I love the idea that trees and the value of trees can be quantified through scientific study. That trees are not only a carbon sink and vital to environmental health but also benefit human health and well being.
I also love the idea that exposure to the natural world can improve human health. The University of Washington’s Urban Greening Research explains that “exposure to nature in the form of trees, grass, and flowers can effectively reduce stress….” A 15 to 30 minute period of time in nature during a work day can improve focus and job satisfaction and decrease illness. Repeated studies conducted by the US Forest Service found that areas deforested by the emerald ash borer had increased human illness or death from cardiovascular disease and lower respiratory disease due to the loss of trees. Yet another study shows a direct relationship between crime and trees. Basically, more trees means less crime and improved all-around health.

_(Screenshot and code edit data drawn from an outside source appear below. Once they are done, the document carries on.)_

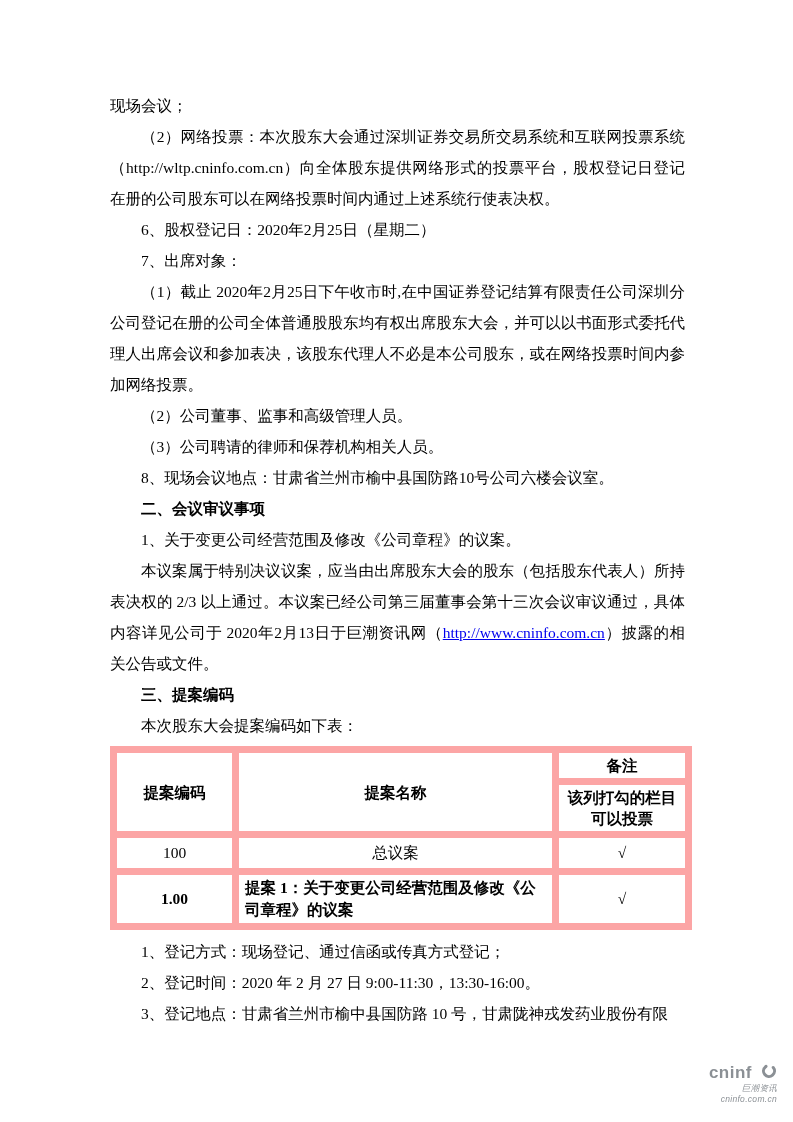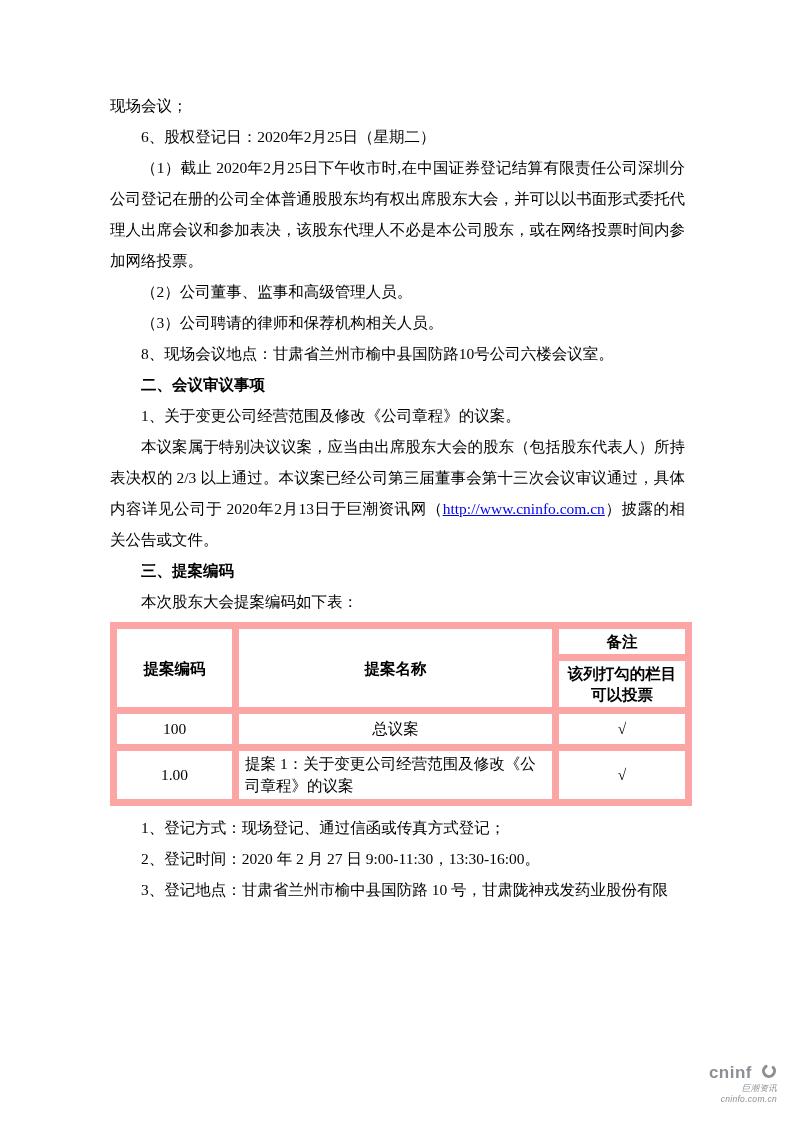--- a/index.html
+++ b/index.html
@@ -59,21 +59,21 @@
     line-height: 21px;
   }
   table.codes td {
     line-height: 22px;
   }
   .cell-center { text-align: center; }
   .cell-left { text-align: left; }
   tr.hdr-top { height: 24px; }
   tr.hdr-sub { height: 44px; }
   tr.row-1 { height: 37px; }
-  tr.row-2 { height: 50px; }
+  tr.row-2 { height: 50px; font-weight: bold; }
   .logo {
     position: absolute;
     right: 16px;
     bottom: 18px;
     text-align: right;
     color: #8b9095;
     font-family: "Liberation Sans", "DejaVu Sans", sans-serif;
     line-height: 1.1;
   }
   .logo-top {
@@ -93,21 +93,23 @@
   }
   .swirl { display: inline-block; }
 </style>
 </head>
 <body>
 
 <div class="page">
   <div class="content">
 
     <p class="para">现场会议；</p>
+    <p class="para indent">（2）网络投票：本次股东大会通过深圳证券交易所交易系统和互联网投票系统（http://wltp.cninfo.com.cn）向全体股东提供网络形式的投票平台，股权登记日登记在册的公司股东可以在网络投票时间内通过上述系统行使表决权。</p>
     <p class="para indent">6、股权登记日：2020年2月25日（星期二）</p>
+    <p class="para indent">7、出席对象：</p>
     <p class="para indent">（1）截止 2020年2月25日下午收市时,在中国证券登记结算有限责任公司深圳分公司登记在册的公司全体普通股股东均有权出席股东大会，并可以以书面形式委托代理人出席会议和参加表决，该股东代理人不必是本公司股东，或在网络投票时间内参加网络投票。</p>
     <p class="para indent">（2）公司董事、监事和高级管理人员。</p>
     <p class="para indent">（3）公司聘请的律师和保荐机构相关人员。</p>
     <p class="para indent">8、现场会议地点：甘肃省兰州市榆中县国防路10号公司六楼会议室。</p>
 
     <p class="heading">二、会议审议事项</p>
     <p class="para indent">1、关于变更公司经营范围及修改《公司章程》的议案。</p>
 
     <p class="para indent"><span>本议案属于特别决议议案，应当由出席股东大会的股东（包括股东代表人）所持表决权的 2/3 以上通过。本议案已经公司第三届董事会第十三次会议审议通过，具体内容详见公司于 2020年2月13日于巨潮资讯网（</span><a class="doc-link">http://www.cninfo.com.cn</a><span>）披露的相关公告或文件。</span></p>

Here are a few more benefits trees provide:
- Help clean our air and water.
- Cool streams for native fish and other species.
- Reduce erosion.
- Reduce energy use, especially when strategically placed.
- Provide food.
- Conserve water.
- Cool city streets.
- Provide jobs and building materials.
- Mark the seasons.
- Create habitat.
- Screen or frame views.
- Create garden focal points.
- Bring people and nature together.
- Inspire happiness from the inside out.
Plant a tree. Plant a garden. Shoot or pass the pistil.
Nice post. I love that our town has lots of big old trees, though I worry about all the elms, ashes, etc. that are vulnerable to pests and diseases. The city is now trying to diversify the urban forest here so we are not so vulnerable.
Fab line — “diversify the urban forest” — for the reason you mention and for so many others. And what about native trees? Is this a city planning component?